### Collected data
---

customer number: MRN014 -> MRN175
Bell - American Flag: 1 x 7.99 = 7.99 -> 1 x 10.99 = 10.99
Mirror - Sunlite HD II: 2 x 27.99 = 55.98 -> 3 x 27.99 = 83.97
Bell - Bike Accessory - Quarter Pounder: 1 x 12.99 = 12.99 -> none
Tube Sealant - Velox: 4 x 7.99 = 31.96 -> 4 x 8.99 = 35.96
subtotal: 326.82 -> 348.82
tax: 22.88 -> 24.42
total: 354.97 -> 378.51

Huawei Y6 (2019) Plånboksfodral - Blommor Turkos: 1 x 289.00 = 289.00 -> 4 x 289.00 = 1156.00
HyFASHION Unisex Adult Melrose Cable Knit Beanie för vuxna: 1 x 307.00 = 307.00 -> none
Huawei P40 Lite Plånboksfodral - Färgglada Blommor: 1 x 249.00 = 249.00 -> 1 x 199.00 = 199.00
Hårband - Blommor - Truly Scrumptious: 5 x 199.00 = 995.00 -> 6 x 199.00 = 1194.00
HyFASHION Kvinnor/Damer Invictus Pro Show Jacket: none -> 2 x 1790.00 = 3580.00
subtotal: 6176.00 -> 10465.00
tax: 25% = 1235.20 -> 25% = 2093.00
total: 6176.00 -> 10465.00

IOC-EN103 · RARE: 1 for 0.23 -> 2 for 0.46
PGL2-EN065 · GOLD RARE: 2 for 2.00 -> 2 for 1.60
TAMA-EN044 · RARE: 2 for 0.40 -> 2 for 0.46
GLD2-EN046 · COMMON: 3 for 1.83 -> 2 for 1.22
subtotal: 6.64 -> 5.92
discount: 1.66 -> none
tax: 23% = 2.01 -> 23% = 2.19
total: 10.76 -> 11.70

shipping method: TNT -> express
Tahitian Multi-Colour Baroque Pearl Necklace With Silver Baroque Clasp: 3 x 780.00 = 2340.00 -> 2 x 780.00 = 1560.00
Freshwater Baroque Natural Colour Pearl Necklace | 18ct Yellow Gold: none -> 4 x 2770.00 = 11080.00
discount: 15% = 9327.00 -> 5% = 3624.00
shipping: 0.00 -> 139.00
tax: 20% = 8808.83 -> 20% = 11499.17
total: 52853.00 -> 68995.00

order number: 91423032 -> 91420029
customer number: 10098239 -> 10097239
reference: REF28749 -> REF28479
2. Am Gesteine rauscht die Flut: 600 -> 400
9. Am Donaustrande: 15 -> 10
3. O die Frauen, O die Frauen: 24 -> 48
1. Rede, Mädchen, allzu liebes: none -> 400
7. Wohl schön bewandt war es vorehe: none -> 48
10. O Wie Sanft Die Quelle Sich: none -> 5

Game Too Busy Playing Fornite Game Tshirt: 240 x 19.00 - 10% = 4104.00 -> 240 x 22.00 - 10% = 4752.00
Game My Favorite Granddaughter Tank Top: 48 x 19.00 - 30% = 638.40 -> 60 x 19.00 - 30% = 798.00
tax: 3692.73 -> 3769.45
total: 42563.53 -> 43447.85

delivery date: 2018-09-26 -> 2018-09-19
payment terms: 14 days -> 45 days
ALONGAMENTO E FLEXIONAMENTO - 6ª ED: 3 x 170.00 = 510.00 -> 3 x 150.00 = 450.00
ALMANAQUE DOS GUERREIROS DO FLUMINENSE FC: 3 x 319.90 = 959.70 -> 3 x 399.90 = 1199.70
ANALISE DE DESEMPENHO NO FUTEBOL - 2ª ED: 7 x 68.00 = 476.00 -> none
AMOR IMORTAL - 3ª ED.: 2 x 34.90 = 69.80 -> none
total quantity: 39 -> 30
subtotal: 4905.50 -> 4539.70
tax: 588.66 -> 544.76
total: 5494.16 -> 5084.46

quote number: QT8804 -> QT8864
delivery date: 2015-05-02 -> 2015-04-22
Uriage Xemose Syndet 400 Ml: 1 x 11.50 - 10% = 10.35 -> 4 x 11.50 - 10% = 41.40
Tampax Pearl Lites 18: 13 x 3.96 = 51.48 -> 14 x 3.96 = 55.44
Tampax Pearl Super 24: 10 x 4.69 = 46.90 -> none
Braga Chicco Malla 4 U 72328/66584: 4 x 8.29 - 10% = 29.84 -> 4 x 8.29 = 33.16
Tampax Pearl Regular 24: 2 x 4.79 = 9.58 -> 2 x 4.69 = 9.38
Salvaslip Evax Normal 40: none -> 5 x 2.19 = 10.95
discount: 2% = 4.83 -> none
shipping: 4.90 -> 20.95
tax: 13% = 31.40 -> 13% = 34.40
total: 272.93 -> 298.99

---

Please transcribe the lines from the one containing "discount: 2% = 4.83 -> none" through the last line of the records. Include both ends and nothing else.

discount: 2% = 4.83 -> none
shipping: 4.90 -> 20.95
tax: 13% = 31.40 -> 13% = 34.40
total: 272.93 -> 298.99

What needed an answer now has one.